Data supplied:
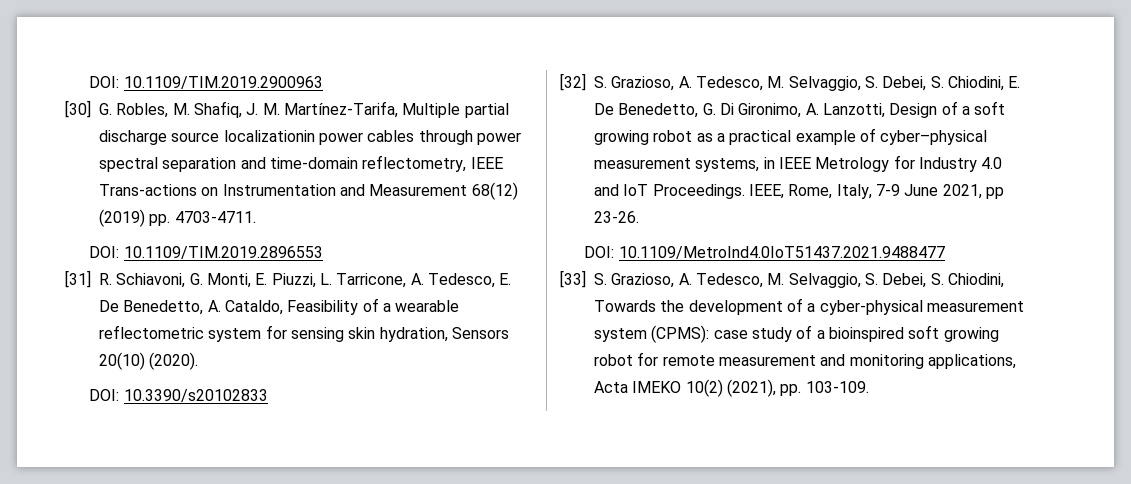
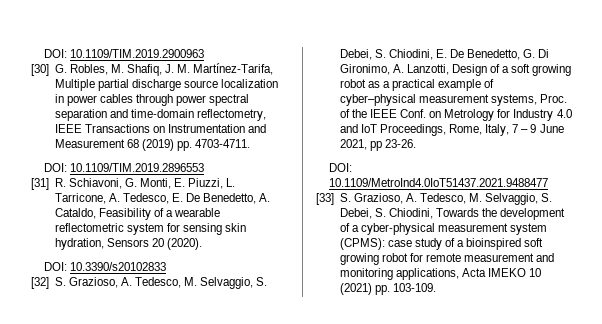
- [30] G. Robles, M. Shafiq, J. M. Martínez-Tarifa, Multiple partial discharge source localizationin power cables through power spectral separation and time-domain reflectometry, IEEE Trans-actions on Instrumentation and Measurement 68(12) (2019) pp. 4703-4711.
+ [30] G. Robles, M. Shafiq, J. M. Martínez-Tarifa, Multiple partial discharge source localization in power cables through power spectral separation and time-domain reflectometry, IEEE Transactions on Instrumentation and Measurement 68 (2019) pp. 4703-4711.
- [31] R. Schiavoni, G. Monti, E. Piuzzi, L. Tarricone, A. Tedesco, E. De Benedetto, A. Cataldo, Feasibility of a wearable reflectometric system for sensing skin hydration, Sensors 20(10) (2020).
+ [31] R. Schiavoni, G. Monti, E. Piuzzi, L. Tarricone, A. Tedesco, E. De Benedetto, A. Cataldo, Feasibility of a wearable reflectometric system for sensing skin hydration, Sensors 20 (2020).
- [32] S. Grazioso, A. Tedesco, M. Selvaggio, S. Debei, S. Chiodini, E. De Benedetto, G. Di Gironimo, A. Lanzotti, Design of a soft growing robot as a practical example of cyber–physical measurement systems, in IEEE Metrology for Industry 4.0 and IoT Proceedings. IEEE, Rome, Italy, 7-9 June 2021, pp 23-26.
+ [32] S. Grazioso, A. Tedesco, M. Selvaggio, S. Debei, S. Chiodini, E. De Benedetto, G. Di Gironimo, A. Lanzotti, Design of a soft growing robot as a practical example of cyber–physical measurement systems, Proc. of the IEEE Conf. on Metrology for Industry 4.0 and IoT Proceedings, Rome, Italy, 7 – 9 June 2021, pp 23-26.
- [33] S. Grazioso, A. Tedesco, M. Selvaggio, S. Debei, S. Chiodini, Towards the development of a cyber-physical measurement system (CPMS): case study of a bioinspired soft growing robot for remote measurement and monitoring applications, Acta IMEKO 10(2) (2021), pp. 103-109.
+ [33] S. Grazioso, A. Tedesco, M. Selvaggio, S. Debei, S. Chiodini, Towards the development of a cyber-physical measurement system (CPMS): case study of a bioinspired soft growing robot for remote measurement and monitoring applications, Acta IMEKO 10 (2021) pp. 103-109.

Your assignment:
Exactly and only the lines from the one containing "7 – 9 June 2021, pp 23-26." through the end of the material are to be reproduced, both ends included.

Solution for this task:
+ [32] S. Grazioso, A. Tedesco, M. Selvaggio, S. Debei, S. Chiodini, E. De Benedetto, G. Di Gironimo, A. Lanzotti, Design of a soft growing robot as a practical example of cyber–physical measurement systems, Proc. of the IEEE Conf. on Metrology for Industry 4.0 and IoT Proceedings, Rome, Italy, 7 – 9 June 2021, pp 23-26.
- [33] S. Grazioso, A. Tedesco, M. Selvaggio, S. Debei, S. Chiodini, Towards the development of a cyber-physical measurement system (CPMS): case study of a bioinspired soft growing robot for remote measurement and monitoring applications, Acta IMEKO 10(2) (2021), pp. 103-109.
+ [33] S. Grazioso, A. Tedesco, M. Selvaggio, S. Debei, S. Chiodini, Towards the development of a cyber-physical measurement system (CPMS): case study of a bioinspired soft growing robot for remote measurement and monitoring applications, Acta IMEKO 10 (2021) pp. 103-109.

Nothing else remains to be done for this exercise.